J'étais stupéfait de mes observations. On versait du champagne. Je tendis mon verre à la reine, en portant sa santé avec un compliment bien tourné. Elle eut envie, je m'en aperçus, de se cacher la figure dans sa serviette; puis, comme elle trempait ses lèvres dans le vin clair, tout le monde cria: «La reine boit! la reine boit!» Elle devint alors toute rouge et s'étrangla. On riait; mais je vis bien qu'on l'aimait beaucoup dans la maison.


III

Dès que le dîner fût fini, Chantal me prit par le bras.
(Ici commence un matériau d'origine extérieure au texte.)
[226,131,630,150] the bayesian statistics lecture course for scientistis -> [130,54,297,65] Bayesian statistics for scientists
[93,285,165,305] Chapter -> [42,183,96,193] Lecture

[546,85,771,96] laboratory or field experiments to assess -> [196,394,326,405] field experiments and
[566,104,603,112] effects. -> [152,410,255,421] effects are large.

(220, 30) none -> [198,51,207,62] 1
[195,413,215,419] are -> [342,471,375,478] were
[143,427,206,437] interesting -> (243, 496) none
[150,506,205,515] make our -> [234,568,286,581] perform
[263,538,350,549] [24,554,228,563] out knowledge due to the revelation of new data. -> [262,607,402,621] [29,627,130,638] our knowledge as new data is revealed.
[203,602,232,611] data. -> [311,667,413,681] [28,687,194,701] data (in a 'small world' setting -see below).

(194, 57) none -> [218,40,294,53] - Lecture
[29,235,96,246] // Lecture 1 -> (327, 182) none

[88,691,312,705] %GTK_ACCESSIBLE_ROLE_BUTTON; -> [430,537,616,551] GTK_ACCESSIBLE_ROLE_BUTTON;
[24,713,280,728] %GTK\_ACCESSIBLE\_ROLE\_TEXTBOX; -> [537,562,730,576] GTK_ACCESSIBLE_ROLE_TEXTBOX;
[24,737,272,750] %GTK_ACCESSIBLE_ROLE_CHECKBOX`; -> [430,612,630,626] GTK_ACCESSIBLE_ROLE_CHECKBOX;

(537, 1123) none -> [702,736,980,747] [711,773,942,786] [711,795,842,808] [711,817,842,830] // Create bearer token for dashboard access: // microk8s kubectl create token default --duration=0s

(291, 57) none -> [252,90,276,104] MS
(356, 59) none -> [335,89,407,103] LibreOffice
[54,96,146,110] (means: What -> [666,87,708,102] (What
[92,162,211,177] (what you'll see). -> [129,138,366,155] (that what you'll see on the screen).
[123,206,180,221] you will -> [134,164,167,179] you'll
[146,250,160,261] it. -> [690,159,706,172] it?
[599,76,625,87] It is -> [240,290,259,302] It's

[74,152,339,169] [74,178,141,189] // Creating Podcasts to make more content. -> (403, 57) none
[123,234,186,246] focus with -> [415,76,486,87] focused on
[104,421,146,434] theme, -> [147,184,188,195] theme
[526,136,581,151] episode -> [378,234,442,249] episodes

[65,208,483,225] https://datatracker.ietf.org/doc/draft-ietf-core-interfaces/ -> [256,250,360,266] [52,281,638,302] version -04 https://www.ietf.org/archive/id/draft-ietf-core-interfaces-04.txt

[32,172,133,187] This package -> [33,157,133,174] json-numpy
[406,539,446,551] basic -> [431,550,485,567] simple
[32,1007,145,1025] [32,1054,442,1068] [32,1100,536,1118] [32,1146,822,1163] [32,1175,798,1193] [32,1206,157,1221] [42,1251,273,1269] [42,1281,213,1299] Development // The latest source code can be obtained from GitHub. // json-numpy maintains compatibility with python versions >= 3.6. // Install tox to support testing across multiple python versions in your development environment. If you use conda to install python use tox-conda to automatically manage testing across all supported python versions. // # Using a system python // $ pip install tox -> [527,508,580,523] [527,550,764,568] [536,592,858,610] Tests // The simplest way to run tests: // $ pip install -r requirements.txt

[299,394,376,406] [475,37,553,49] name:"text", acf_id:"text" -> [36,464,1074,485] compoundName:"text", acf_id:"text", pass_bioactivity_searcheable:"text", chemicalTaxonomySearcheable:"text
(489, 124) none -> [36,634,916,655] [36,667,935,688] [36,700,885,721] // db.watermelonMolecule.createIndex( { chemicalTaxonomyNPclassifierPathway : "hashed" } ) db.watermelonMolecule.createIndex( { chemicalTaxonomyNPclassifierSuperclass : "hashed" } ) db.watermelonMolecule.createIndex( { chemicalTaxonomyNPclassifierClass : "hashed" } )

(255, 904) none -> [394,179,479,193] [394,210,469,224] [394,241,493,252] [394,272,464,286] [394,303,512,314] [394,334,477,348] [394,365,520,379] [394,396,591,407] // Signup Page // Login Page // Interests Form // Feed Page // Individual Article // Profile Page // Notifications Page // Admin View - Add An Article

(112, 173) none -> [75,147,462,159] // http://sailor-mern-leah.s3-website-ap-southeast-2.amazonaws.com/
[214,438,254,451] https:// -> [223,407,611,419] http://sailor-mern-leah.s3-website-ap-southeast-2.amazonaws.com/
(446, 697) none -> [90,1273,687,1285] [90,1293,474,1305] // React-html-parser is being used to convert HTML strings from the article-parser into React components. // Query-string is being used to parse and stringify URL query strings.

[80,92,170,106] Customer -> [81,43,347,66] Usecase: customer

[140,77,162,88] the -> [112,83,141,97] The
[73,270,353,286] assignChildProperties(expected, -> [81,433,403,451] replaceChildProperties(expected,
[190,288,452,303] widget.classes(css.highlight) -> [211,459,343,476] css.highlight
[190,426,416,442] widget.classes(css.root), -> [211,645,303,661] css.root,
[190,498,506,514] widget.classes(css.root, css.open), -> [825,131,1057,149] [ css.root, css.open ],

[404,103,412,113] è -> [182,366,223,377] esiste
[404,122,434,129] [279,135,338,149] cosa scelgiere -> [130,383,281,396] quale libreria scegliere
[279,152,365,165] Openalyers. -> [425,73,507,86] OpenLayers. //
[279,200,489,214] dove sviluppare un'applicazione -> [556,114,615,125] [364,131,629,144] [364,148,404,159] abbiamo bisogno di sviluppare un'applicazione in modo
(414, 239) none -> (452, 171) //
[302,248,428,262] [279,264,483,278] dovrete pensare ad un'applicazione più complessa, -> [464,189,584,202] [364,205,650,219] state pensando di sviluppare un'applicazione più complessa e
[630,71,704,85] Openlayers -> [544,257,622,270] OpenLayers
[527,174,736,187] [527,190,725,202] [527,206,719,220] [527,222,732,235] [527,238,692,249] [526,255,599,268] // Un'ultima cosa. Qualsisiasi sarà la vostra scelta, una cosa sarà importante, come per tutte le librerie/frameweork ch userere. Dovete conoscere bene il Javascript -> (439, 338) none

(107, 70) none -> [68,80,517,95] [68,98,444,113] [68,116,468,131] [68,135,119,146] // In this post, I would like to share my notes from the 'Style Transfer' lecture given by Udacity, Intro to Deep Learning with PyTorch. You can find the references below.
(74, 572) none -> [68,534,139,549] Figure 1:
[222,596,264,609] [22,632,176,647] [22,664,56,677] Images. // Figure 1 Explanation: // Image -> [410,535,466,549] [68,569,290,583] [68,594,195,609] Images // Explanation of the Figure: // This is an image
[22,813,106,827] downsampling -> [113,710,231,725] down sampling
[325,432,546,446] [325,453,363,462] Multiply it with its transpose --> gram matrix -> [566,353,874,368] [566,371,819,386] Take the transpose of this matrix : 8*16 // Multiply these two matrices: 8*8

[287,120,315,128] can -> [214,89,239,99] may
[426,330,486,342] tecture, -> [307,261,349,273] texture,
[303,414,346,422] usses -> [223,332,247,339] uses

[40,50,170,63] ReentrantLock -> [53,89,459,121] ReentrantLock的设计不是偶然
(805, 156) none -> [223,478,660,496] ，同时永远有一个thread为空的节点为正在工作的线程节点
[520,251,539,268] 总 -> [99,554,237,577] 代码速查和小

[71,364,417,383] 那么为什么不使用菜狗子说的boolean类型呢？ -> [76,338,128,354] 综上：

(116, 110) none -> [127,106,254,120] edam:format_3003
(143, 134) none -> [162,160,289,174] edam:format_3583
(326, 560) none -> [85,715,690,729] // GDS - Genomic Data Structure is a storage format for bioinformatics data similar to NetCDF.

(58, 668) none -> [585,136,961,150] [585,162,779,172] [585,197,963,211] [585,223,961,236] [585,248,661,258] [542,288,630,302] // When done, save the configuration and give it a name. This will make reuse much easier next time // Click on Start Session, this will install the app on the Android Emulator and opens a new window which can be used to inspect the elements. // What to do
C'était l'heure de son cigare, heure sacrée. Quand il était seul, il allait le fumer dans la rue; quand il avait quelqu'un à dîner, on montait au billard, et il jouait en fumant. Ce soir-là, on avait même fait du feu dans le billard, à cause des Rois; et mon vieil ami prit sa queue, une queue très fine qu'il frotta de blanc avec grand soin, puis il dit:

—A toi, mon garçon!

Car il me tutoyait, bien que j'eusse vingt-cinq ans, mais il m'avait vu tout enfant.

Je commençai donc la partie; je fis quelques carambolages; j'en manquai quelques autres; mais comme la pensée de Mlle Perle me rôdait dans la tête, je demandai tout à coup:

—Dites donc, monsieur Chantal, est-ce que Mlle Perle est votre parente?

Il cessa de jouer, très étonné, et me regarda.